■ **Exercise instructions**: Below are the entries to work from; restate word for word the portion that opens with the line containing "Bridgeport School District" and closes with the line containing "Bremerton School District | Applications", keeping both.
___
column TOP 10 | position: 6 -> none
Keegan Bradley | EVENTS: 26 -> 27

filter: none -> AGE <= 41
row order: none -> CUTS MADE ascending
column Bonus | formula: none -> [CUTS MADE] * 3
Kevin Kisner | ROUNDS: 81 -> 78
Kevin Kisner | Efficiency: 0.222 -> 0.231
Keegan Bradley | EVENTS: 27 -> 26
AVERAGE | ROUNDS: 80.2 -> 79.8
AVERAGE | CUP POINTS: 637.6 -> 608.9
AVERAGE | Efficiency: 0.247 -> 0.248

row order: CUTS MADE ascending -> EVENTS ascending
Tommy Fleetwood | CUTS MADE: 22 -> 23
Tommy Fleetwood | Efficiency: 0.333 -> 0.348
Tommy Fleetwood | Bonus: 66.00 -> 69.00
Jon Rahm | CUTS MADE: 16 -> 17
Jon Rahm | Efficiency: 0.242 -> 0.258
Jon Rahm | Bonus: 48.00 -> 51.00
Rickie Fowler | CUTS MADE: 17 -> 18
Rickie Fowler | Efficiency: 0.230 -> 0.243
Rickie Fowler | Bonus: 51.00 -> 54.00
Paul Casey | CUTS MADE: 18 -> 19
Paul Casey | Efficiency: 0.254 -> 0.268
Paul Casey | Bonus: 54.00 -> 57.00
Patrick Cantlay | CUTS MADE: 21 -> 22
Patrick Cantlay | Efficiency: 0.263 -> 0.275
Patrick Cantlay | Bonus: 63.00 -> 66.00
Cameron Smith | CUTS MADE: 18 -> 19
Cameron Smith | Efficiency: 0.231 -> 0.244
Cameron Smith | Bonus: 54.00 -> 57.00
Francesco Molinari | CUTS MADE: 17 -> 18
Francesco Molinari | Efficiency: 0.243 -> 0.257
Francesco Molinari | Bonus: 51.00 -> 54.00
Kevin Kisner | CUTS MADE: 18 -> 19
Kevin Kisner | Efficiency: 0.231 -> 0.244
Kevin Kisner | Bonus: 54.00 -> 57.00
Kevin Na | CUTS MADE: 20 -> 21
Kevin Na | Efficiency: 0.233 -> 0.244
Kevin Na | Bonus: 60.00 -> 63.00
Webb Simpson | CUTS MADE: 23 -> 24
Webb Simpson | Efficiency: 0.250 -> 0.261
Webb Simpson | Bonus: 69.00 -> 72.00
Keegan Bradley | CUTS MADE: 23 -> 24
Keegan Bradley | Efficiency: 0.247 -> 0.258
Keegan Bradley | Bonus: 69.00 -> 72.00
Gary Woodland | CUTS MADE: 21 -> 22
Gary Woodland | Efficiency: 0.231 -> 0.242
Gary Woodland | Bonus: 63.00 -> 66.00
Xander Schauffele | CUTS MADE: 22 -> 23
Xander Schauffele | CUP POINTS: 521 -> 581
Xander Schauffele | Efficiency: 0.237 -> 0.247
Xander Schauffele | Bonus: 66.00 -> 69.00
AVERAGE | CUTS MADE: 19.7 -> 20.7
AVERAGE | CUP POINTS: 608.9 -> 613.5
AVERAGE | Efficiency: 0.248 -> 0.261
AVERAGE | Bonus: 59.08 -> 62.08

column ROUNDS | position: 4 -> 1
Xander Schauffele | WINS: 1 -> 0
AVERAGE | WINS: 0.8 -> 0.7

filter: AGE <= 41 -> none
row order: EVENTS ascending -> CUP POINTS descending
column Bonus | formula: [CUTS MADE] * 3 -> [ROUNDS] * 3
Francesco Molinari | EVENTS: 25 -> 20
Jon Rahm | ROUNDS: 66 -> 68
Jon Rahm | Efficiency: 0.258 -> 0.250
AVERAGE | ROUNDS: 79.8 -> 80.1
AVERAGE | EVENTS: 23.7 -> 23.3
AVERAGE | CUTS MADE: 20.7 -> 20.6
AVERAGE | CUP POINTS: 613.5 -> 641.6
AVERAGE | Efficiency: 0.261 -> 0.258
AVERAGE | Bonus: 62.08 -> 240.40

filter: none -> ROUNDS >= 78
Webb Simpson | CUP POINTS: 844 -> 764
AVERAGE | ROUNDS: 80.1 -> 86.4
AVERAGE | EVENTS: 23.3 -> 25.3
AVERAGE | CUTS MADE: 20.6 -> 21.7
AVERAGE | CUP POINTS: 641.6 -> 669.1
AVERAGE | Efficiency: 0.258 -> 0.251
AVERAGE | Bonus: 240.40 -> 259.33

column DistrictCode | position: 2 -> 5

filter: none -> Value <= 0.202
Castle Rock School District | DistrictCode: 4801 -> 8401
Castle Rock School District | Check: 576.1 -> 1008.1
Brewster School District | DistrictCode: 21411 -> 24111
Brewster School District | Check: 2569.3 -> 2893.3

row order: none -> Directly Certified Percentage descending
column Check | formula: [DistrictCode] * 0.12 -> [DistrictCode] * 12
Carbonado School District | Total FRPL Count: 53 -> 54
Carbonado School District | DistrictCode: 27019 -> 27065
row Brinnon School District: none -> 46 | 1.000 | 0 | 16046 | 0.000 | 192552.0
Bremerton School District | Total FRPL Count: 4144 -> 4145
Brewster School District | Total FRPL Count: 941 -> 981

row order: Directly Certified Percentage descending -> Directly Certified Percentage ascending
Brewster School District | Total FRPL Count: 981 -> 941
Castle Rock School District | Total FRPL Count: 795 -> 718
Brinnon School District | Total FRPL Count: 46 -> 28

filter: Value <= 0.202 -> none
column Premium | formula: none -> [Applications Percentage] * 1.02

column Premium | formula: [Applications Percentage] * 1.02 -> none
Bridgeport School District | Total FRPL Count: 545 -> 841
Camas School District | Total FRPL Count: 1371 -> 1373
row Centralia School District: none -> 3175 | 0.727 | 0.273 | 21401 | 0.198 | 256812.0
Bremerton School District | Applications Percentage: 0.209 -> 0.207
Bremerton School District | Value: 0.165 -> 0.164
___
■ **Response to this task**:
Bridgeport School District | Total FRPL Count: 545 -> 841
Camas School District | Total FRPL Count: 1371 -> 1373
row Centralia School District: none -> 3175 | 0.727 | 0.273 | 21401 | 0.198 | 256812.0
Bremerton School District | Applications Percentage: 0.209 -> 0.207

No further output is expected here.